La FFF a pris sa décision pour Karim Benzema

L'avenir en équipe de France de Karim Benzema, mis en examen dans la fameuse affaire de la sex-tape, se jouait ce jeudi lors du Comité exécutif de la Fédération française de football (FFF)...


Noël le Graët, le président de la Fédération Française de Football s'est exprimé en ces termes: "Benzema est né dans un quartier difficile et n'a pas changé ses fréquentations. Ses copains n'ont pas beaucoup évolué pendant que lui devenait une star médiatisée. Il est extraordinairement fort ballon au pied, sinon il ne serait pas titulaire au Real de Madrid. Il est irréprochable là-bas. (...) Sanctionner n'a jamais été ma tasse de thé mais je pense que la FFF ne peut pas être insensible aux écoutes qui sont traduites dans les médias. J'ai donc décidé, et j'assume totalement, que Karim Benzema n'était plus sélectionnable. Si la situation n'a pas évolué d'ici à l'Euro, il ne sera pas sélectionnable au mois de juin. Cette décision est un crève-coeur, pour moi..."

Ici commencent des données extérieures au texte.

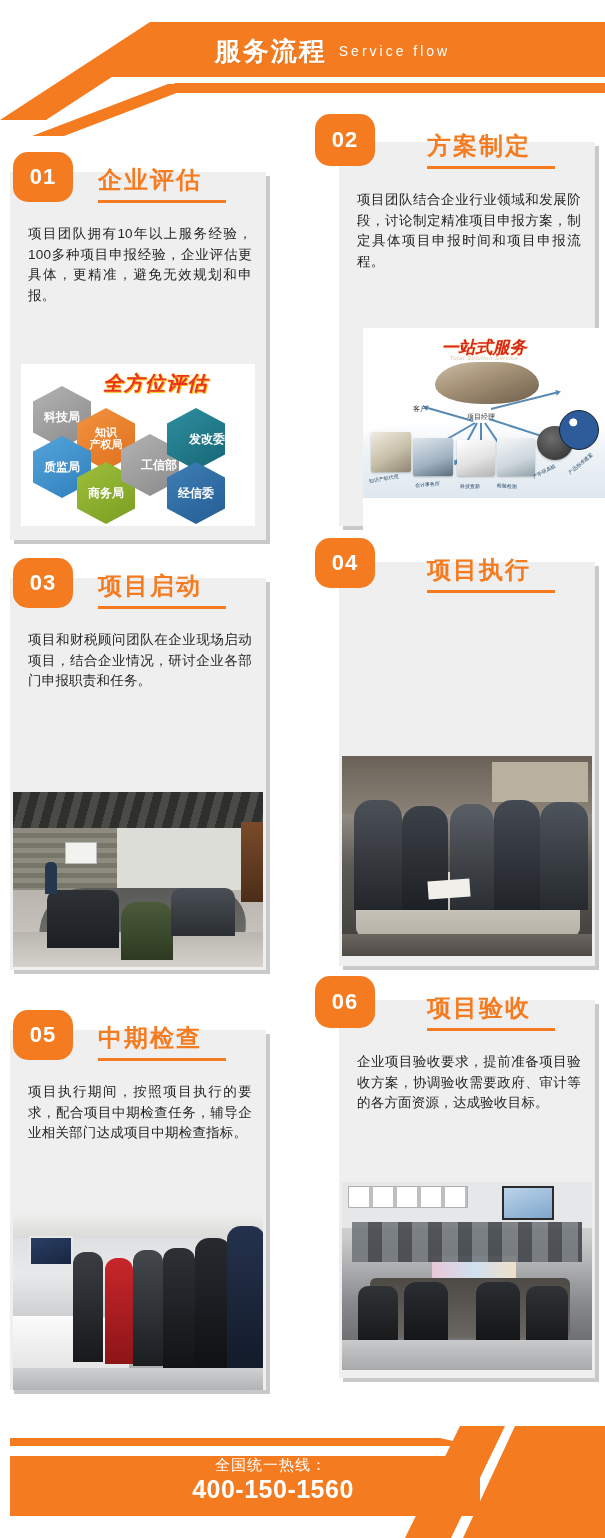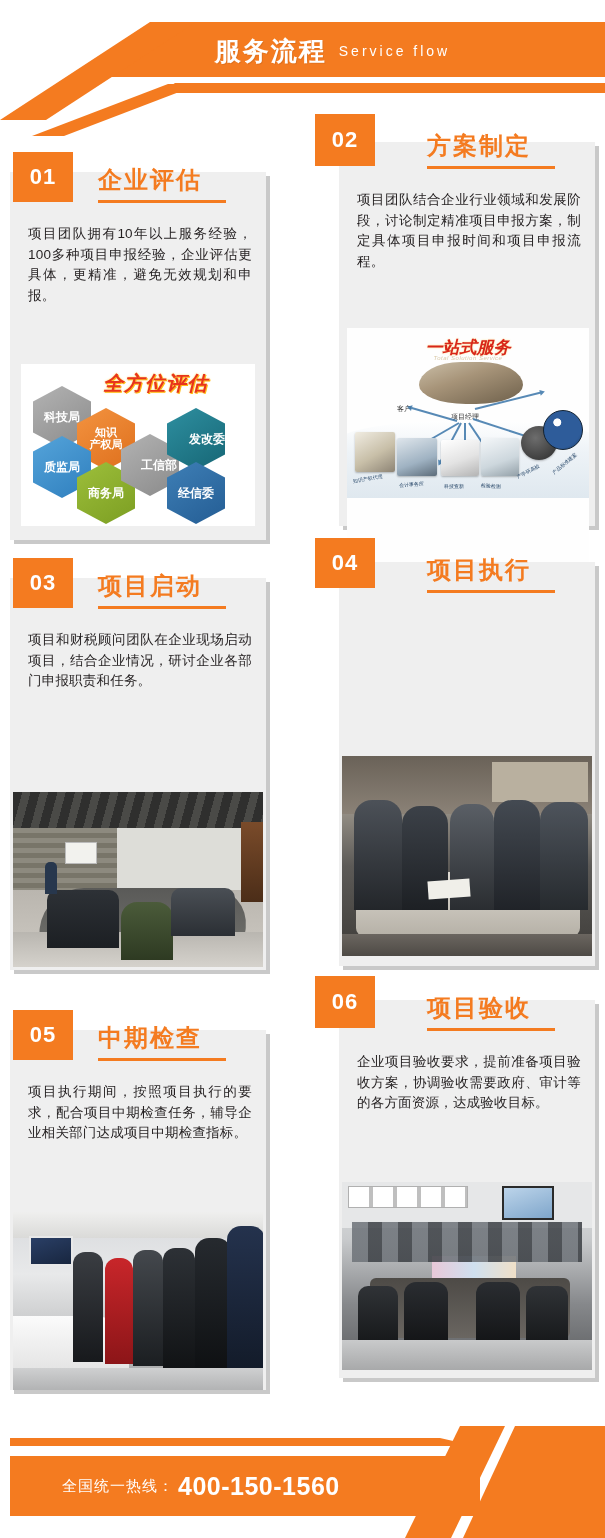--- a/index.html
+++ b/index.html
@@ -62,6 +62,7 @@
     display: flex; align-items: center; justify-content: center;
     letter-spacing: 1px;
     z-index: 5;
+    border-radius: 15px;
   }
   .card-title {
     position: absolute;

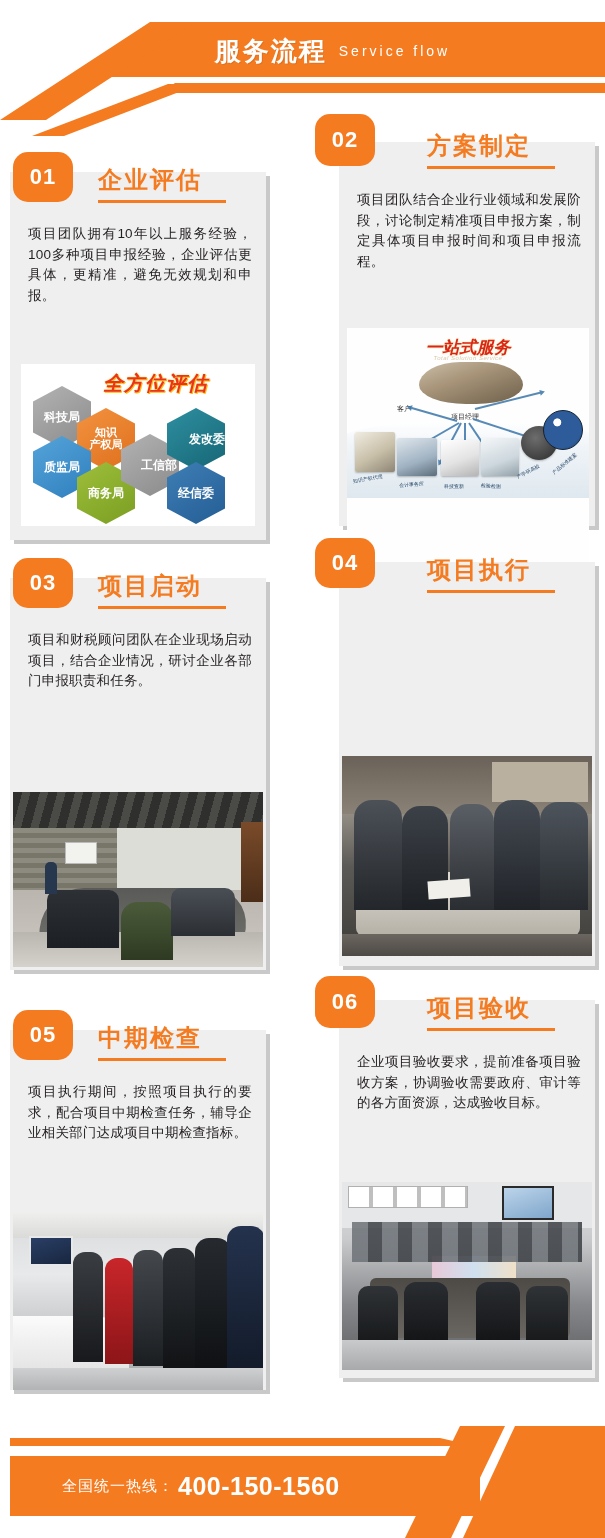--- a/index.html
+++ b/index.html
@@ -229,7 +229,7 @@
     <div class="title-rule" style="left:88px; top:24px; width:128px;"></div>
     <div class="card-desc" style="left:18px; top:48px; width:224px;">项目团队结合企业行业领域和发展阶段，讨论制定精准项目申报方案，制定具体项目申报时间和项目申报流程。</div>
 
-    <div class="oss" style="left:8px; top:186px; width:242px; height:238px;text-decoration:underline;">
+    <div class="oss" style="left:24px; top:186px; width:242px; height:238px;text-decoration:underline;">
       <div class="oss-title" style="top:8px; font-size:17px;">一站式服务</div>
       <div class="oss-sub" style="top:27px;">Total Solution Service</div>
 

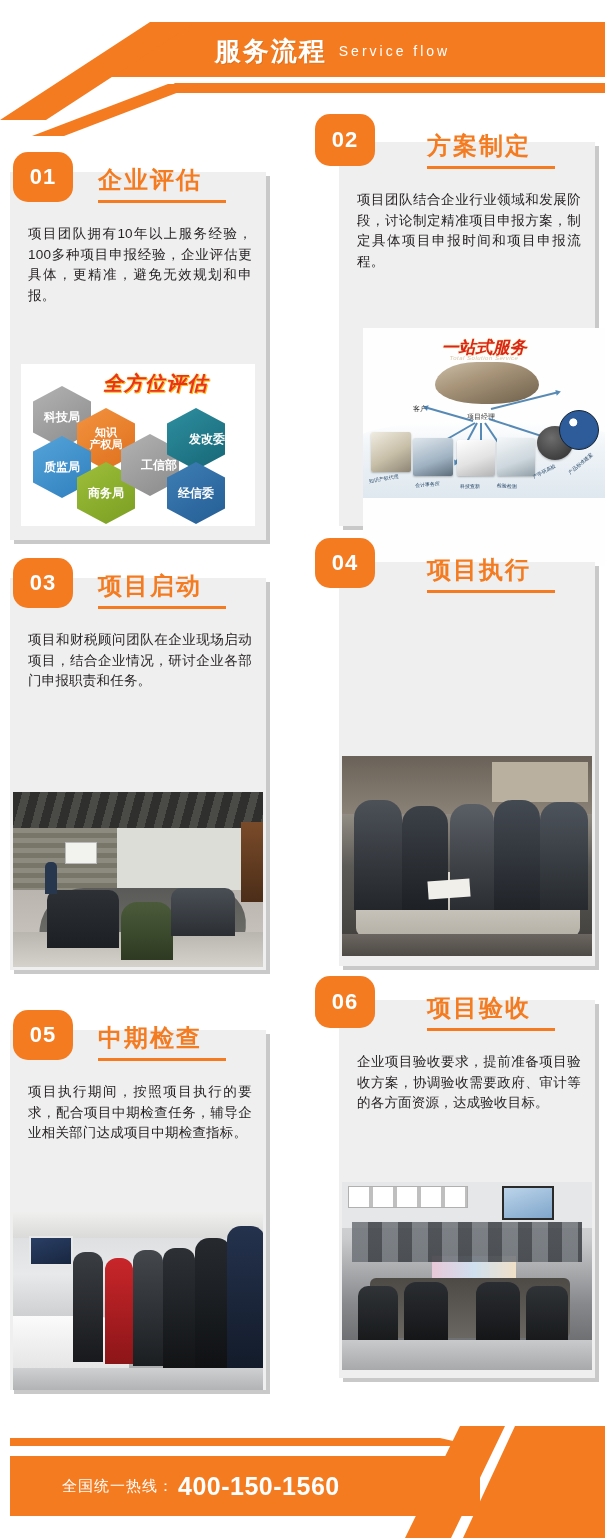--- a/index.html
+++ b/index.html
@@ -168,7 +168,7 @@
     background: #F47B20;
   }
   .ft-inner { position: absolute; left: 0; top: 0; width: 100%; height: 100%;
-    display: flex; align-items: center; padding-left: 52px; }
+    display: flex; align-items: center; padding-left: 52px; flex-direction: column; }
   .ft-label { color: #ffffff; font-size: 15px; letter-spacing: 1px; }
   .ft-phone { color: #ffffff; font-size: 25px; font-weight: bold; letter-spacing: .5px; margin-left: 4px; }
 </style>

Benzema sera de nouveau sélectionnable si le juge décide de classer l'affaire et que le dossier est vide.

De son côté, Mathieu Valbuena a "l'amitié totale de la FFF et la confiance de Didier Deschamps. Il a juste commis, peut-être, une certaine imprudence en laissant traîner son appareil".



Rappel des faits
Le vent a commencé à tourner pour Benzema après l'entretien publié le 27 novembre par le quotidien Le Monde dans lequel Valbuena l'accuse d'incitation "indirecte" à payer. La Fédération s'est d'ailleurs portée partie civile afin d'avoir accès au dossier, voie possible pour de futures sanctions.

La pression populaire et politique est immense autour de la FFF et des Bleus, hôtes du Championnat d'Europe dans six mois et à ce titre particulièrement exposés. Plus de cinq ans après le fiasco du Mondial en Afrique du Sud et la fameuse grève de l'entraînement en mondovision, la France se passerait bien d'un nouveau scandale.

Le 1er décembre, le Premier ministre Manuel Valls s'est ainsi prononcé clairement pour une non-sélection du joueur. Selon lui, "un grand sportif doit être exemplaire. Et s'il n'est pas exemplaire, il n'a pas sa place en équipe de France."

Deux jours plus tard, un sondage révélait que 82% des Français ne souhaitent pas que Benzema rejoue avec les Bleus.

Entre-temps, le joueur a essayé de se justifier à la télévision, dénonçant un "acharnement" et se prévalant du soutien du sélectionneur Didier Deschamps. Mais légaliste et pragmatique, le sélectionneur se rangera derrière le point de vue de son président.

Pas sûr non plus que la prise de parole dimanche de Zinédine Zidane, qui a "espéré" que Benzema ne soit "pas suspendu en bleu", suffise à le sauver.

Si la FFF n'avait pas jugé bon d'écarter Benzema et Franck Ribéry de l'équipe de France lors de leur mise en examen pour "sollicitation de prostituée mineure" en juillet 2010, les faits qui sont cette fois reprochés au Madrilène, passibles d'une peine maximum de cinq ans d'emprisonnement devant un tribunal correctionnel, sont beaucoup plus embarrassants.

Circonstance aggravante, c'est dans le cadre d'un rassemblement des Bleus, le 5 octobre, que Benzema aurait tenté de convaincre Valbuena d'entrer en contact avec les maîtres chanteurs. De quoi écorner l'image de l'équipe de France, à peine restaurée après le beau parcours au Mondial-2014 (quart de finale).